There is little doubt about it: blockage of the Vitamin D Receptor severely impairs human health. Since the Th1 pathogens create substances that block the receptor, they are easily able to create an environment that is conducive to their survival but quite detrimental to the host. If a person acquires enough of the Th1 pathogens, their VDRs likely become blocked by so many bacterial substances that the activity of the receptor decreases to a point where it is essentially off.

Since having a Vitamin D Receptor with no activity is analogous to having no VDR at all, studies on VDR knockout mice can be extremely informative. VDR knockout mice are rodents that have been grown in the lab under conditions that cause them to develop without Vitamin D Receptors. Their receptors are missing, or have been “knocked out.”

This week, a team of researchers at the University of Chicago examined the effects of inducing colitis on VDR knockout mice. Their goal: to investigate the role of the VDR in mucosal barrier homeostasis. The mucosal barrier allows the intestines to retain the proper pH and structure. The team used a substance called dextran sulfate sodium (DSS) in order to create an environment in the rodents’ intestines that resembles that of people with bowel disease.

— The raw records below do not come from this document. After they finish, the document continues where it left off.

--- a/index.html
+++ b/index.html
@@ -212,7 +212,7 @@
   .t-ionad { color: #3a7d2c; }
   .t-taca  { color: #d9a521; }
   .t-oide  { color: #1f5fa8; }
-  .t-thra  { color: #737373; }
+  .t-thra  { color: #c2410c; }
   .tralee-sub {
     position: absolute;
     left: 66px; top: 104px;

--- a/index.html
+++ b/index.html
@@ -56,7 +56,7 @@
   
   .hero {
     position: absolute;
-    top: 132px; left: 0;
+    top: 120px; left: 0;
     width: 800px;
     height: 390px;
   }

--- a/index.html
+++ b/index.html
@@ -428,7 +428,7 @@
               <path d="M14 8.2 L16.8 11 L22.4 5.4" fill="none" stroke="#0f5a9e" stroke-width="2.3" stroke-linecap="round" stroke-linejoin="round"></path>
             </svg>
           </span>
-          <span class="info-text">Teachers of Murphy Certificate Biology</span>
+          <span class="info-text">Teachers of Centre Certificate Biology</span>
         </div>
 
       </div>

The team found that while healthy mice did not develop colitis after exposure to 2.5% DSS, mice without VDRs developed severe diarrhea, rectal bleeding, and marked body weight loss, leading to death in two weeks. Examination of the intestines of the dead mice also revealed extensive ulceration and impaired wound healing among cells that had been impacted by DSS. When the researchers examined the intestines of the VDR knockout mice under an electron microscope, they also found “severe disruption” of the junctions that keep the skins of the intestines connected.

The results reveal quite a difference between how healthy mice and VDR knockout mice are affected by DSS! While DSS didn’t even impact the mice with active VDRs it’s obvious how much havoc the substance was able to render on the rodents without the receptor. With the Chicago team’s data in mind, it’s easy to see how someone with a VDR blocked by bacterial substances and/or high levels of 25-D is primed to suffer greatly when the bacteria that cause IBS and colitis infect the tissues of the intestines. Whereas the intestines of a person without VDR blockage might remain stable enough to survive much of the inflammatory damage generated by the Th1 pathogens, the intestines of patients without VDRs are likely so weak that they are literally at the mercy of numerous chronic bacterial forms.

It follows that if patients with severe VDR blockage take a medication such as Olmesartan that is able to push bacterial substances and 25-D out of the VDR and activate the receptor, their intestines should gradually become more resilient to the effects of the Th1 pathogens. Indeed, the Chicago team found when cell cultures of damaged rodent bowel tissue were administered 1,25-D – the vitamin D metabolite that, like Olmesartan, also activates the VDR – subsequent activation of the VDR markedly enhanced the strength of the junctions in the intestines, and preserved their integrity in the presence of DSS. Patients on the Marshall Protocol also find that once on Olmesartan and the MP antibiotics, their intestines are gradually able to recover from the damage caused by the Th1 pathogens.